Daha büyük yaş gruplarında ve çocuklarda, özellikle de 10 yaş altı erkeklerde, genç erişkinlerde HL'den daha yüksek EBV ile ilişkili olduğu gösterilmiştir.

Yaşlılarda EBV-pozitif Diffüz Büyük B-hücreli Lenfoma

Diffüz büyük B-hücreli lenfoma (DLBCL) bir süredir tanınmasına rağmen, yaşlıların EBV-pozitif DLBCL'si ilk olarak 2003 yılında tanımlanmıştır ve 2008 Dünya Sağlık Örgütü sınıflandırma sisteminde geçici olarak listelenmiştir. -50 yaşın üstünde ve lenfomada bilinen bir immün yetmezlik veya öyküsü olmayan hastalarda ortaya çıkan pozitif monoklonal büyük B-hücre proliferasyonu. ”Bu malignite Asya'da daha yaygın olmakla birlikte, Kuzey Amerika ve Avrupa'da düşük frekansta da görülür. .

> Kaynaklar:

> Brady G, MacArthur GJ, Farrell PJ. Epstein-Barr virüsü ve Burkitt lenfoma.
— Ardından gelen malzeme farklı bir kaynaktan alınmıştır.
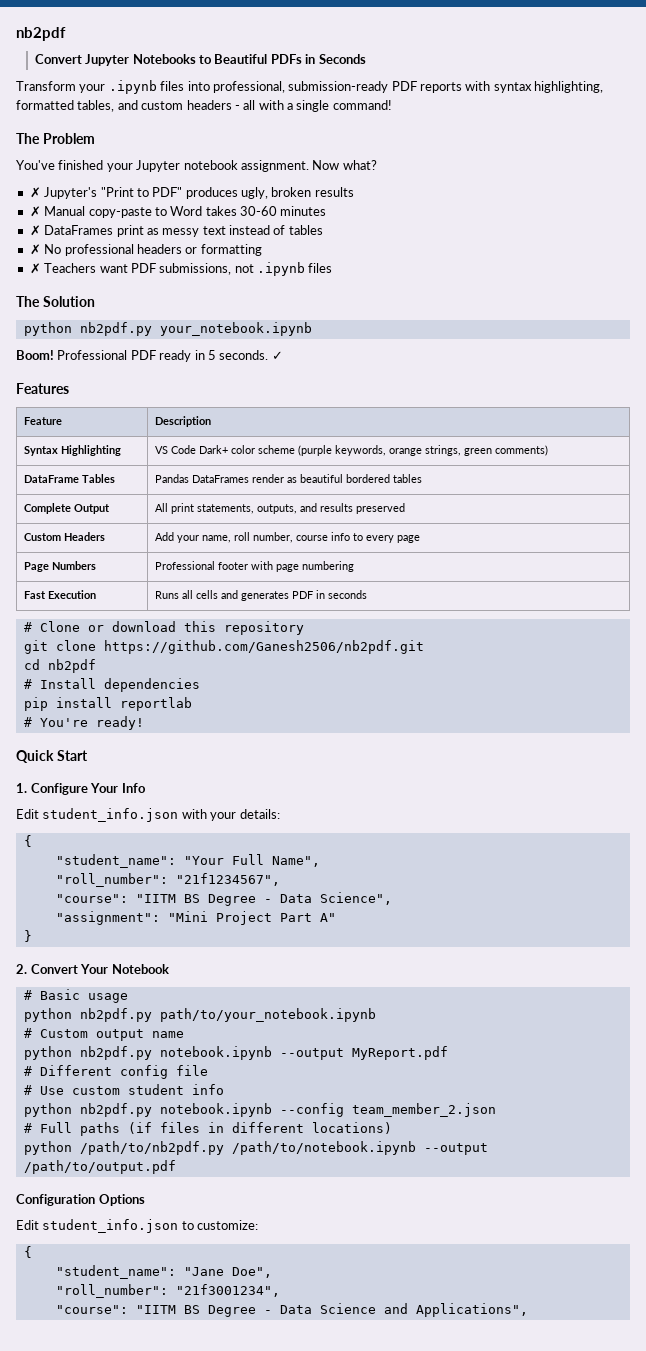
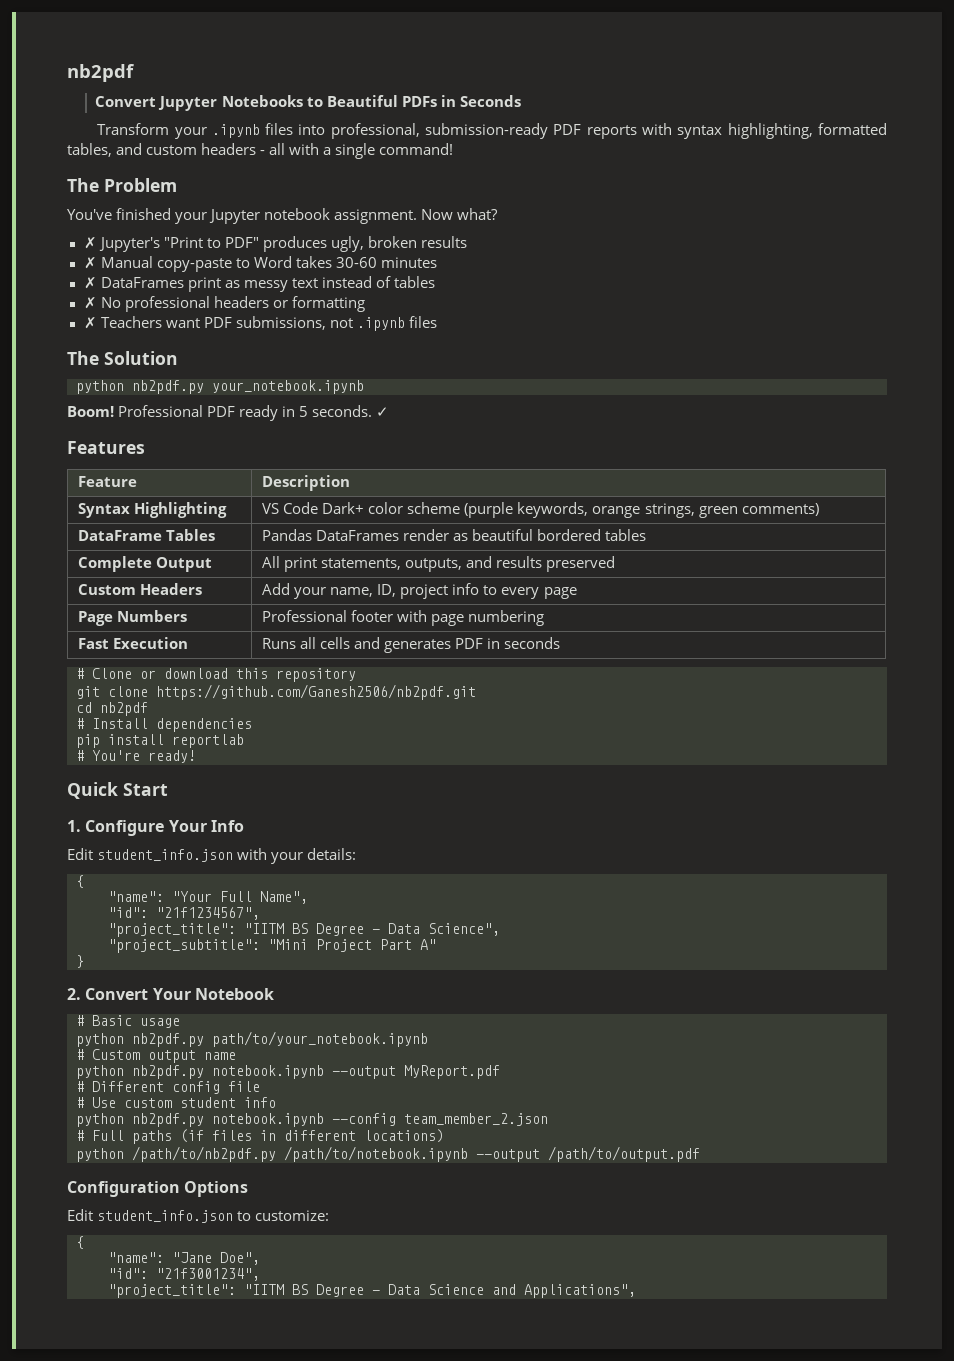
- Custom Headers | Add your name, roll number, course info to every page
+ Custom Headers | Add your name, ID, project info to every page
- "student_name": "Your Full Name",
+ "name": "Your Full Name",
- "roll_number": "21f1234567",
+ "id": "21f1234567",
- "course": "IITM BS Degree - Data Science",
+ "project_title": "IITM BS Degree - Data Science",
- "assignment": "Mini Project Part A"
+ "project_subtitle": "Mini Project Part A"
- "student_name": "Jane Doe",
+ "name": "Jane Doe",
- "roll_number": "21f3001234",
+ "id": "21f3001234",
- "course": "IITM BS Degree - Data Science and Applications",
+ "project_title": "IITM BS Degree - Data Science and Applications",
Klinik Patoloji Dergisi. 2007, 60 (12): 1397-1402.

> Kapatai G, Murray P. Epstein-Barr virüsünün Hodgkin lenfomanın moleküler patojenezine katkısı. Klinik Patoloji Dergisi. 2007, 60 (12): 1342-1349.
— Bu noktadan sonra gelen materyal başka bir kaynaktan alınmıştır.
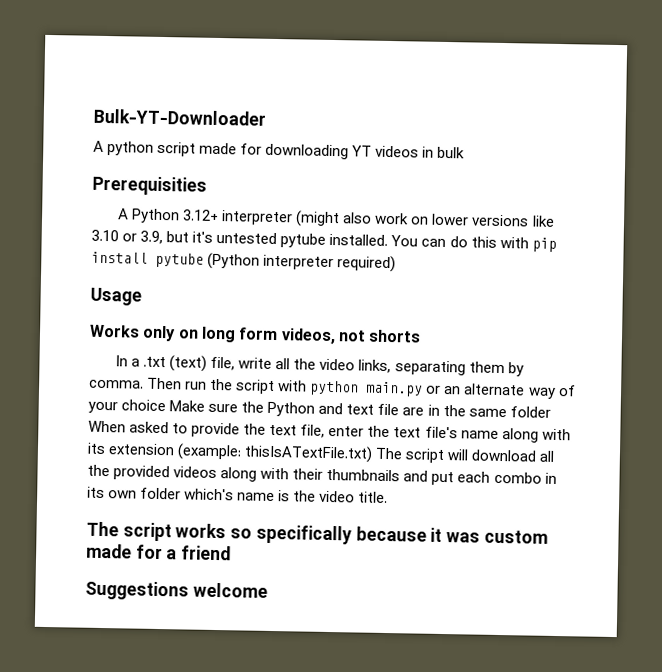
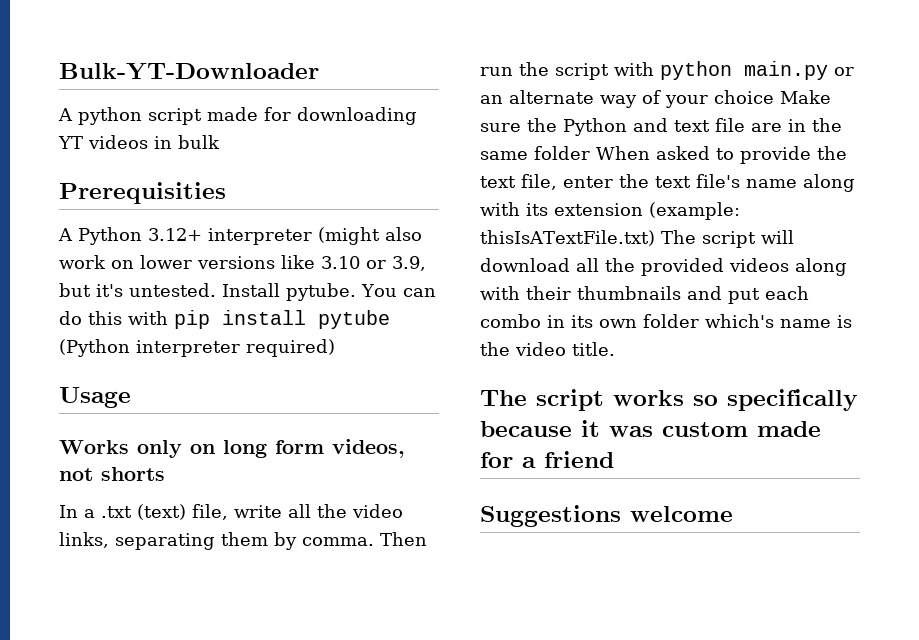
- A Python 3.12+ interpreter (might also work on lower versions like 3.10 or 3.9, but it's untested pytube installed.
+ A Python 3.12+ interpreter (might also work on lower versions like 3.10 or 3.9, but it's untested. Install pytube.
> Tamam CY, Papathomas TG, Medeiros LJ, Young KH. Yaşlıların EBV-pozitif diffüz büyük B-hücreli lenfoması. Kan. 2013, 122 (3): 328-340.

> Rockefeller Üniversitesi. Bilim Haberleri. Yeni araştırmalar, ölümcül bir kan kanserinin niçin sıtma hastası çocuklarını etkilediğini açıklamaya yardımcı olur.